## AVAILABLE RECORDS:
Content starts
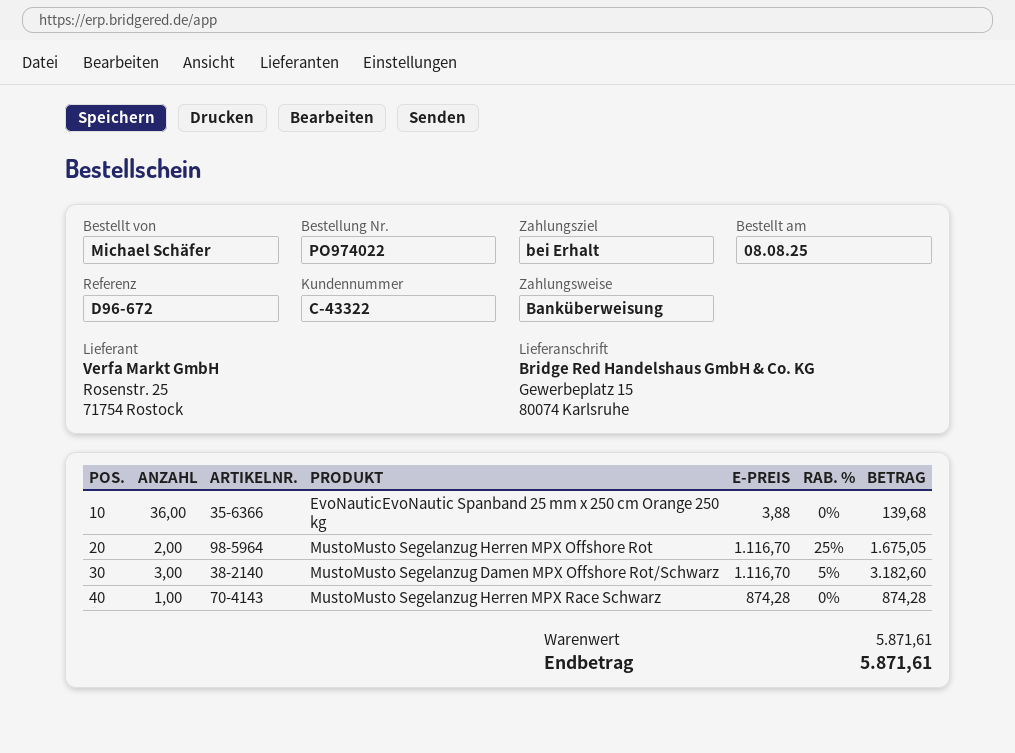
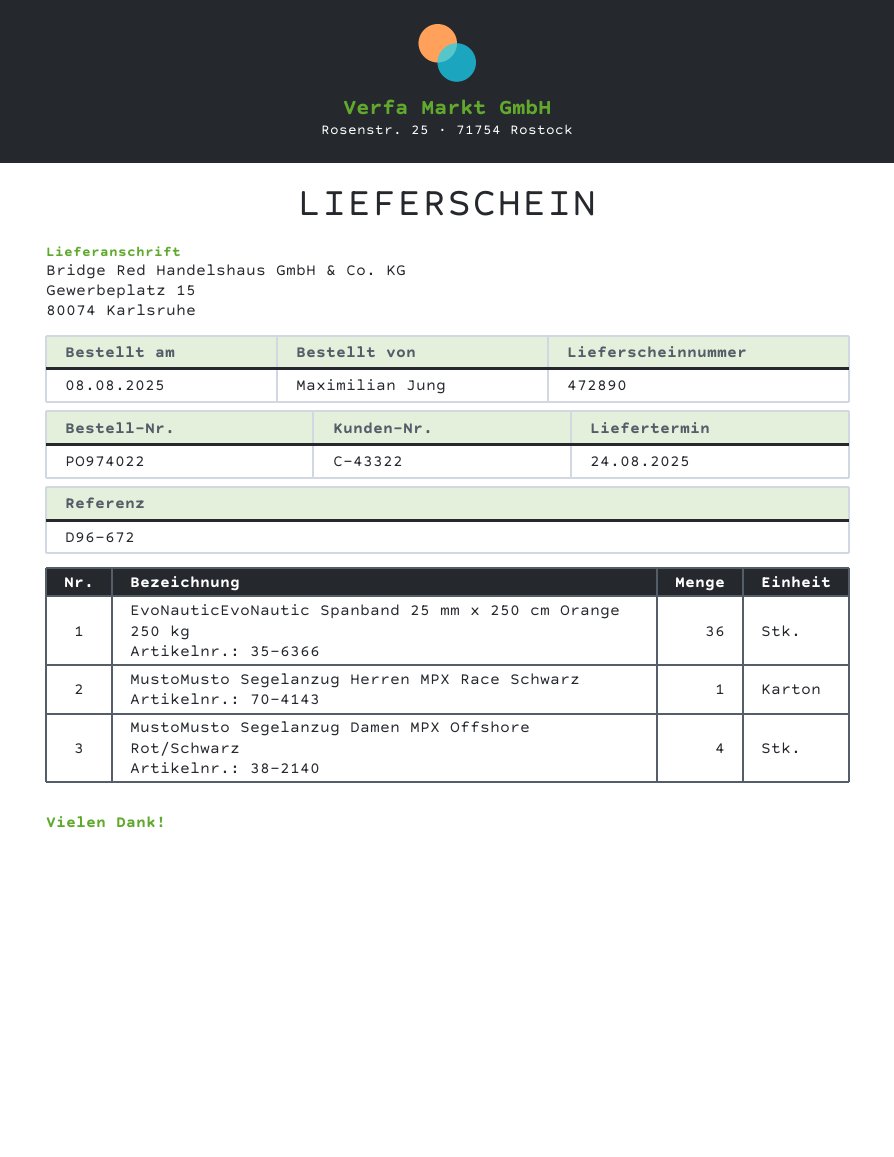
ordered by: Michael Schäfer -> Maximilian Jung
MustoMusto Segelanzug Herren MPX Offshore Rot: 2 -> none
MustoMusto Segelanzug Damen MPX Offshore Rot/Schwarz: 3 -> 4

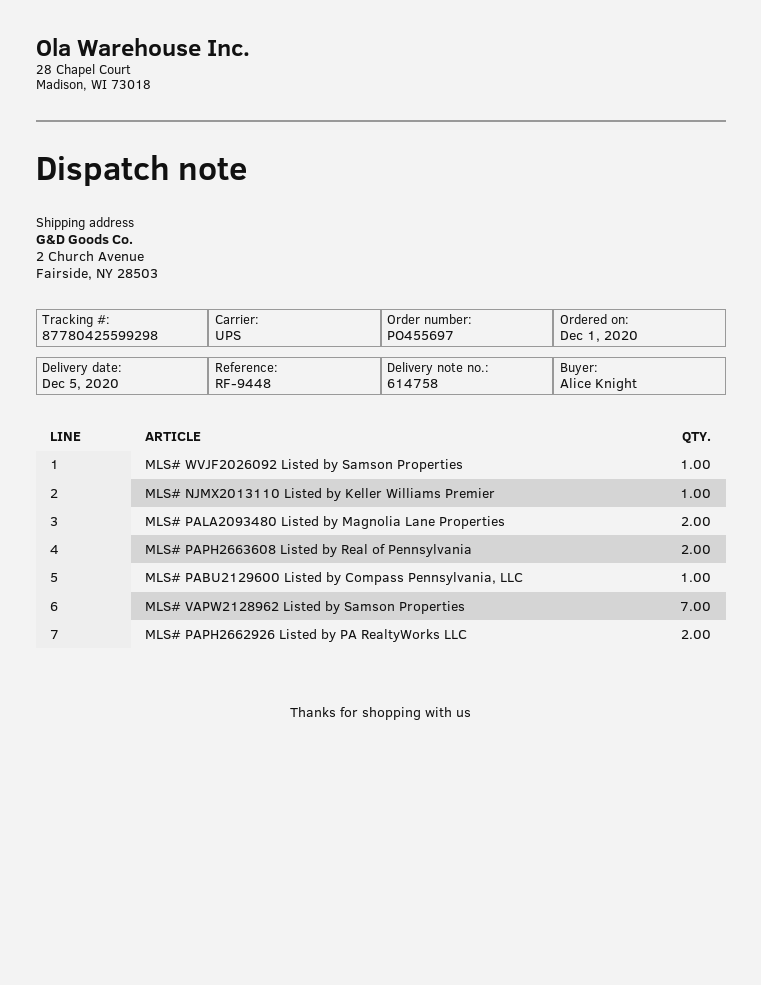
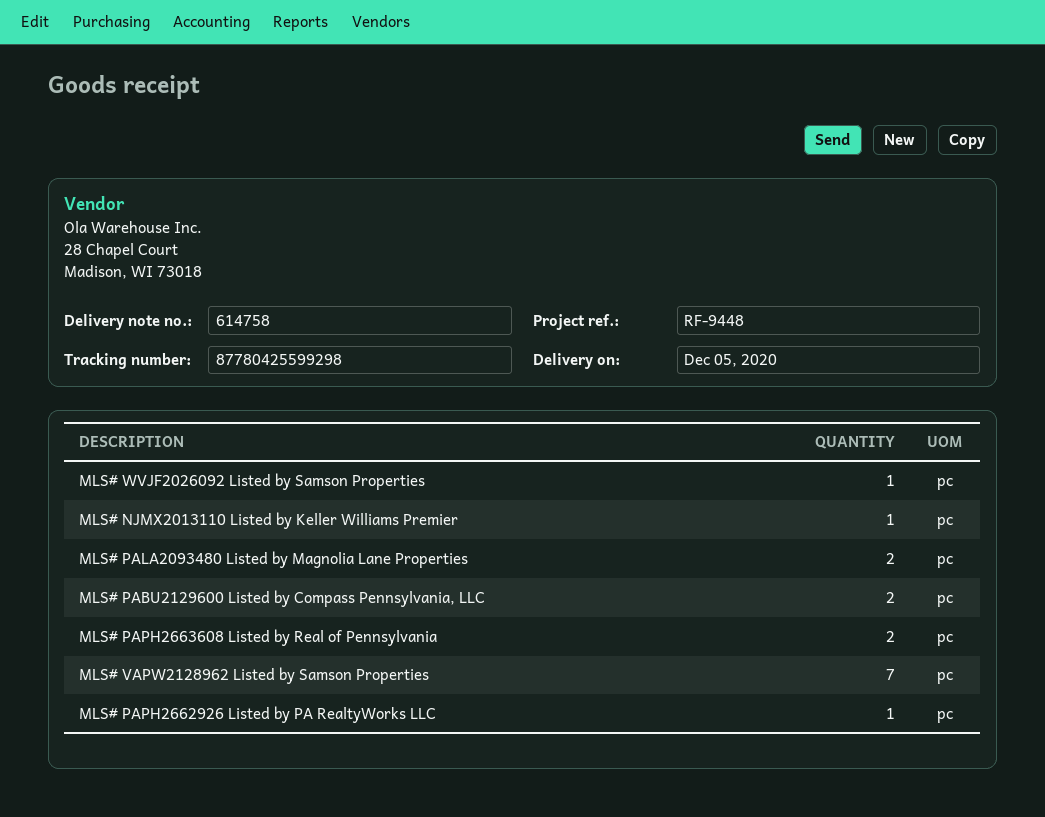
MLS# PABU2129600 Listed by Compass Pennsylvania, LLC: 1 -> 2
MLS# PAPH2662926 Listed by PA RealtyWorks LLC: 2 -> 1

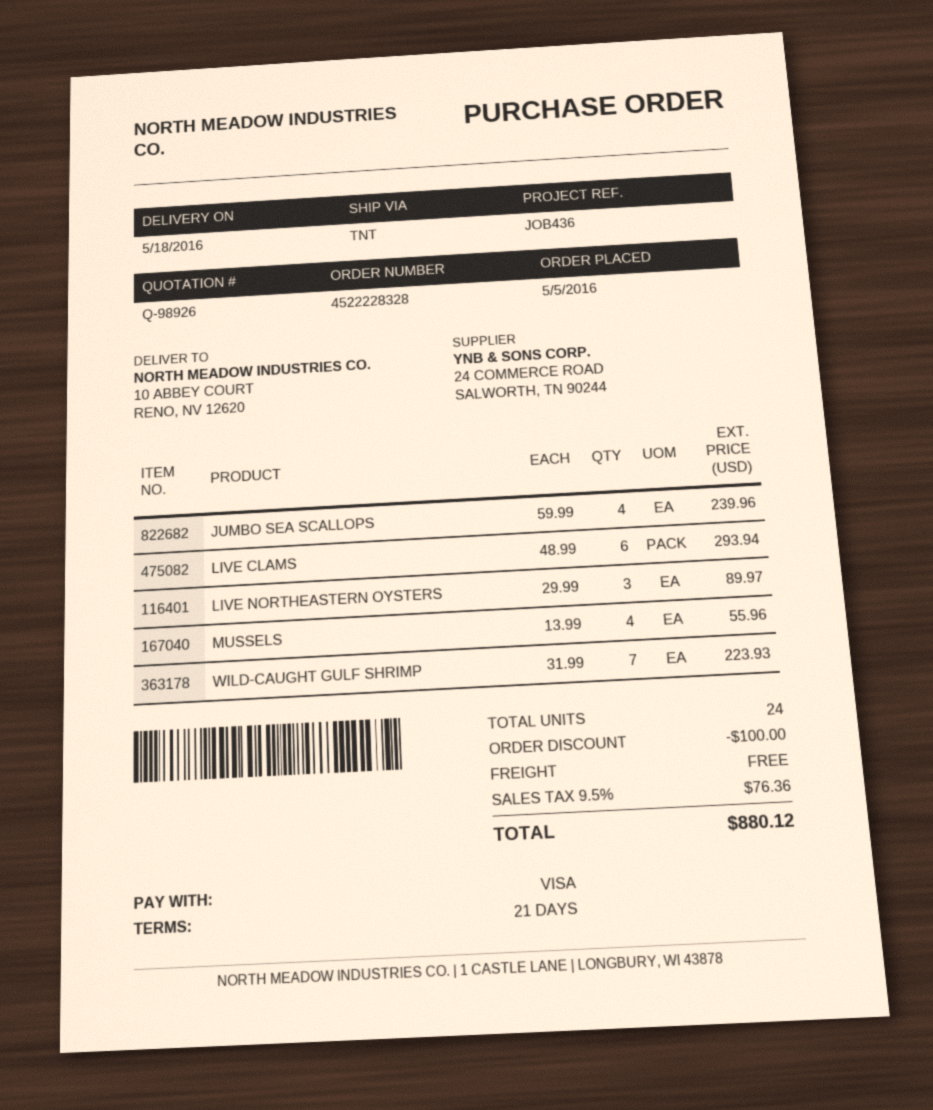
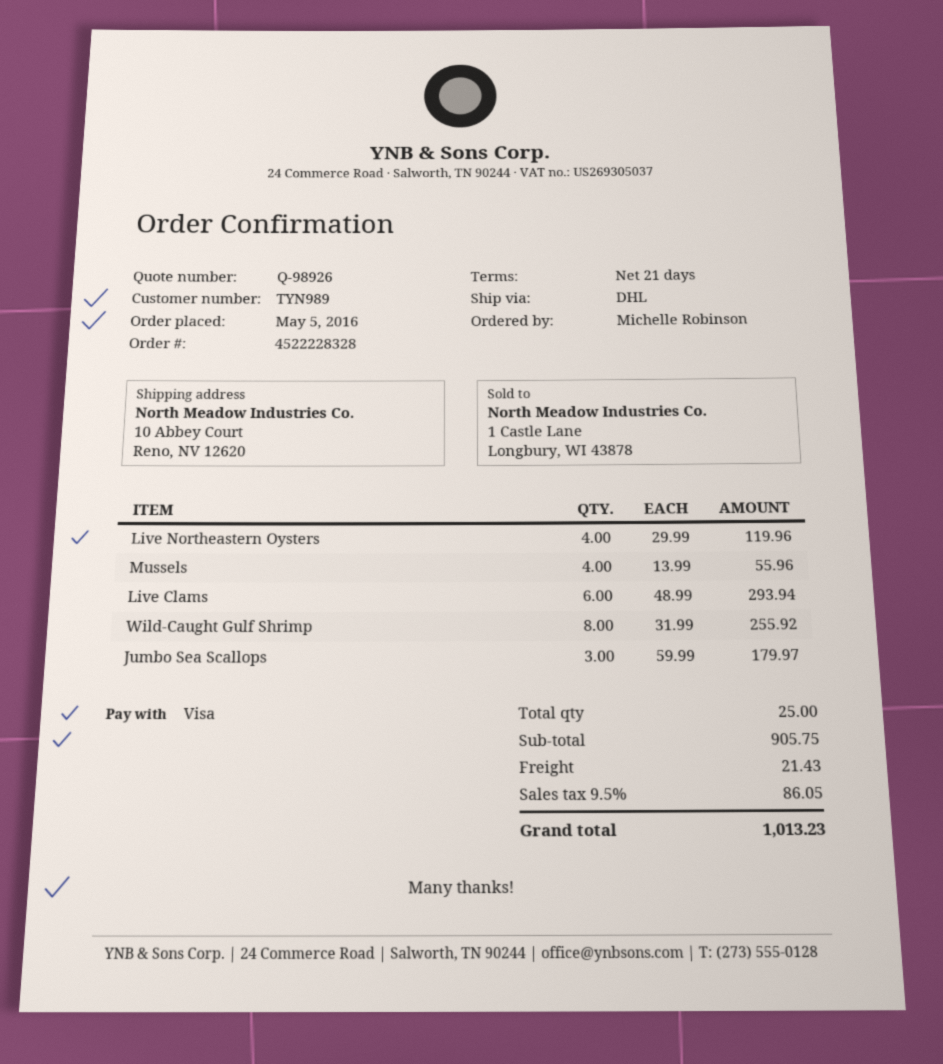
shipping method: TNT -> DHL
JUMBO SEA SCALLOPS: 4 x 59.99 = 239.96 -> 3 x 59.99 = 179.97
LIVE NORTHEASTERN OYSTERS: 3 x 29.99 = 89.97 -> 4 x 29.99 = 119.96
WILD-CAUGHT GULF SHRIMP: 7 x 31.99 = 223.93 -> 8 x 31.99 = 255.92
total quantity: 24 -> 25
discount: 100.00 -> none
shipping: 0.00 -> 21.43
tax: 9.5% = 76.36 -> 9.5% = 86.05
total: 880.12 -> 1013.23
Content ends
## HOW TO COMPLETE THIS TASK:
Please keep every line of the data the same when you reproduce it, and keep every picture out.

## COMPLETED EXERCISE:
ordered by: Michael Schäfer -> Maximilian Jung
MustoMusto Segelanzug Herren MPX Offshore Rot: 2 -> none
MustoMusto Segelanzug Damen MPX Offshore Rot/Schwarz: 3 -> 4

MLS# PABU2129600 Listed by Compass Pennsylvania, LLC: 1 -> 2
MLS# PAPH2662926 Listed by PA RealtyWorks LLC: 2 -> 1

shipping method: TNT -> DHL
JUMBO SEA SCALLOPS: 4 x 59.99 = 239.96 -> 3 x 59.99 = 179.97
LIVE NORTHEASTERN OYSTERS: 3 x 29.99 = 89.97 -> 4 x 29.99 = 119.96
WILD-CAUGHT GULF SHRIMP: 7 x 31.99 = 223.93 -> 8 x 31.99 = 255.92
total quantity: 24 -> 25
discount: 100.00 -> none
shipping: 0.00 -> 21.43
tax: 9.5% = 76.36 -> 9.5% = 86.05
total: 880.12 -> 1013.23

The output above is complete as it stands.